Brasília - O governo divulgou ontem duas novas medidas que resultarão em redução da carga tributária e que têm por objetivo estimular a formação de poupança de longo prazo. Desta vez, os beneficiários serão para os aplicadores em fundos de previdência complementar.
O ministro Antonio Palocci (Fazenda) anunciou diminuição dos tributos sobre os fundos de pensão atualmente existentes e a criação de uma tabela regressiva de Imposto de Renda p(IR) ara planos de previdência a serem criados a partir do ano que vem. As alíquotas de IR para essa nova modalidade irão de 35% até 10%, dependendo do prazo em que os recursos permanecerem aplicados.
No começo deste mês, o governo já havia anunciado uma série de outras medidas de redução da carga tributária, entre as quais uma tabela regressiva de IR para fundos de investimentos - aplicações feitas por mais tempo pagarão menos imposto.
Palocci disse que as novas regras para os fundos de pensão são complementares às medidas que haviam sido anunciadas para os fundos de investimento. A idéia do governo é tornar mais atraente para os poupadores manter o dinheiro aplicado por mais tempo.
Assim, entre outros benefícios para a economia, o Tesouro Nacional passa a ter mais facilidade para alongar o perfil da dívida pública, uma vez que tanto os fundos de pensão quanto os fundos de investimento são grandes compradores de títulos públicos.

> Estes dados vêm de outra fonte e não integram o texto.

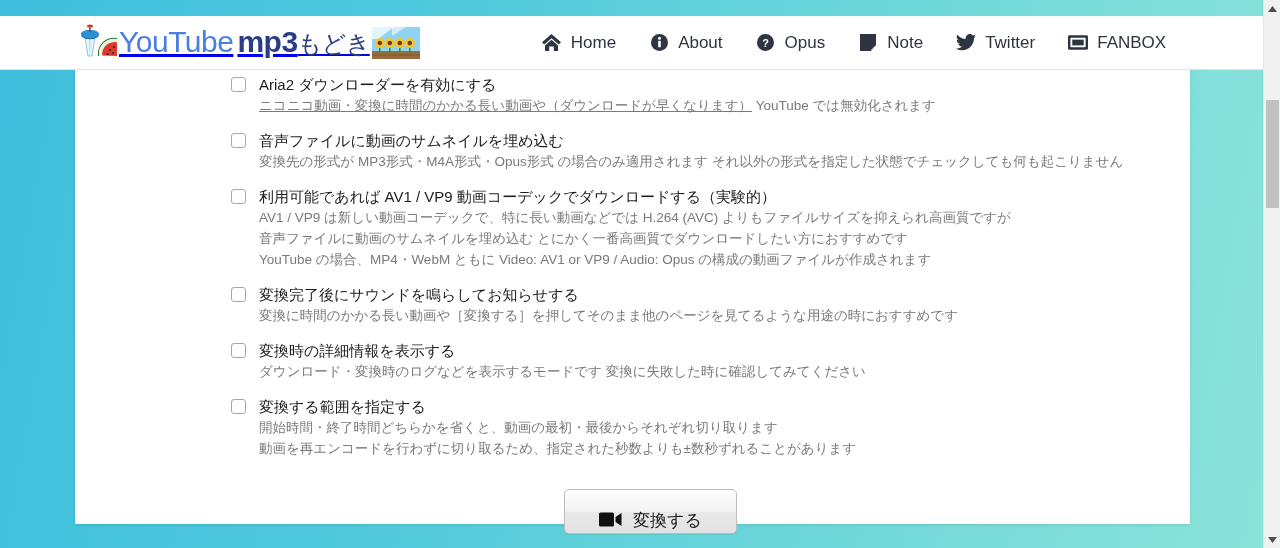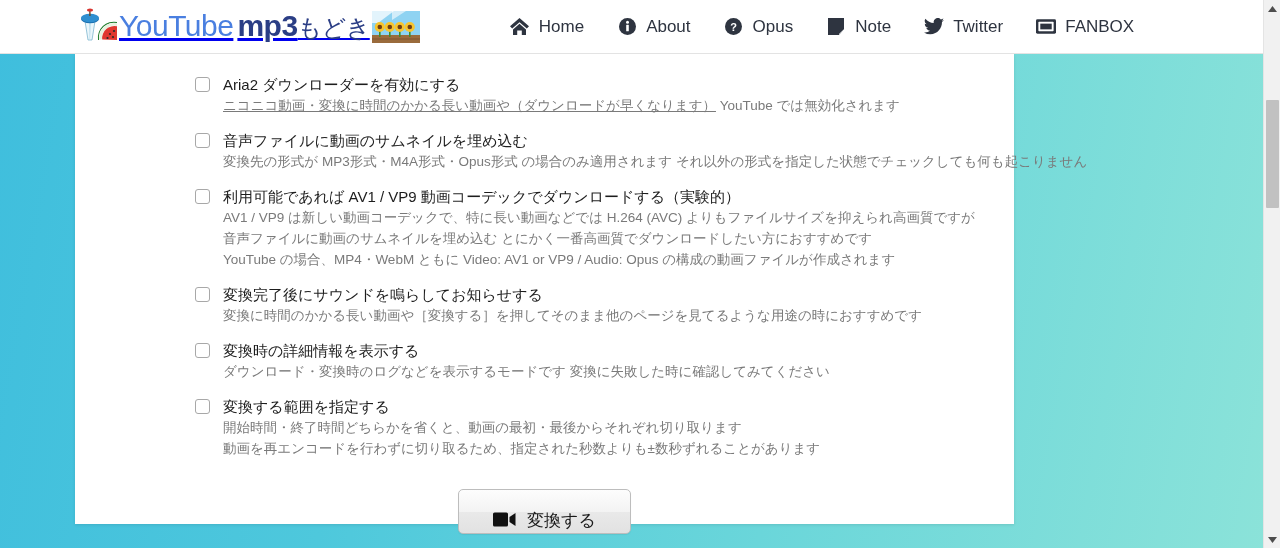--- a/index.html
+++ b/index.html
@@ -16,12 +16,13 @@
 
   
   #header {
-    position: absolute; top: 0; left: 0;
+    position: absolute; top: 16px; left: 0;
     width: 1280px; height: 54px;
     background: #ffffff;
     border-bottom: 1px solid #e3e3e3;
     display: flex; align-items: center;
     z-index: 10;
+    gap: 32px;
   }
   #brand {
     display: flex; align-items: center;

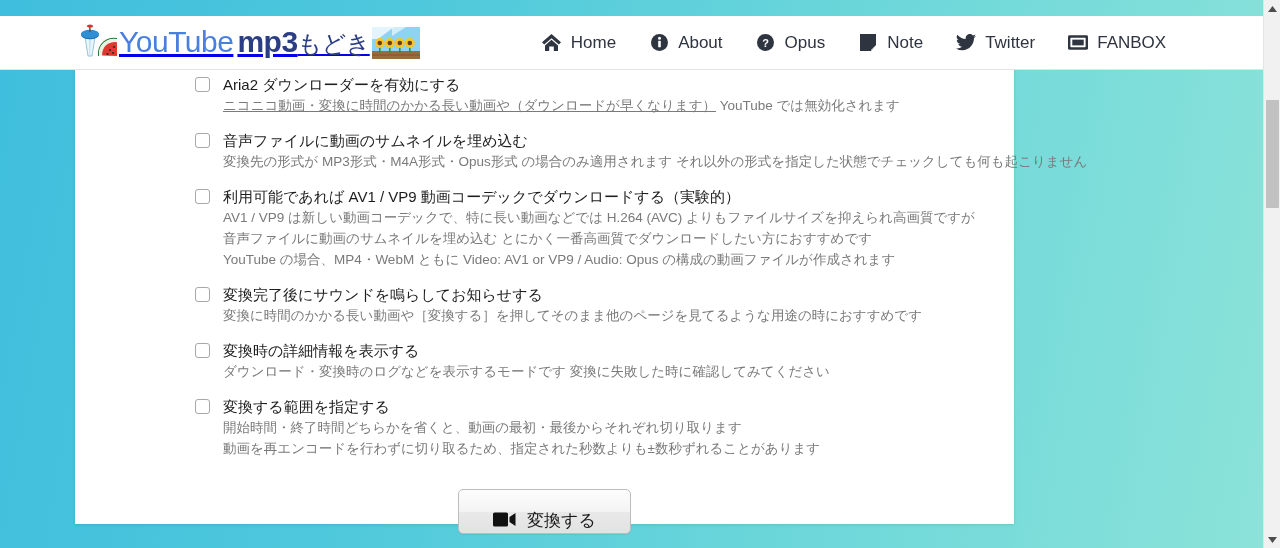--- a/index.html
+++ b/index.html
@@ -60,10 +60,11 @@
   #card {
     position: absolute;
     left: 75px; top: 54px;
-    width: 939px;
+    width: 1115px;
     height: 470px;
     background: #ffffff;
     box-shadow: 0 1px 3px rgba(0,0,0,0.10);
+    padding-left: 36px;
   }
   #options { padding: 20px 0 0 0; }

Tabela - Hoje, o IR aplicado sobre os fundos de previdência complementar segue a tabela progressiva do imposto: até R$ 1.058 isento; de R$ 1.058,01 a R$ 2.115, 15%; acima de R$ 2.115,01, 27,5%. Com a medida anunciada, além dessa modalidade, as instituições financeiras e os fundos fechados de previdência poderão oferecer planos com uma nova tabela de IR, com alíquotas regressivas de acordo com o tempo em que os recursos permanecerem aplicados.
Segundo a proposta, que será enviada ao Congresso nas próximas semanas, a alíquota começará em 35%. A cada dois anos, será reduzida em cinco pontos percentuais, até o limite de 10%. Assim, quem mantiver os recursos aplicados por dez anos ou mais pagará somente 10% de IR.
Essas regras valem somente para novos planos. Mas os fundos de pensão fechados (de trabalhadores de um mesmo grupo empresarial) e as instituições financeiras poderão definir regras de migração do modelo antigo para o novo.
Sem dar detalhes, Palocci disse que mais medidas de redução da carga tributária estão em estudo pelo governo.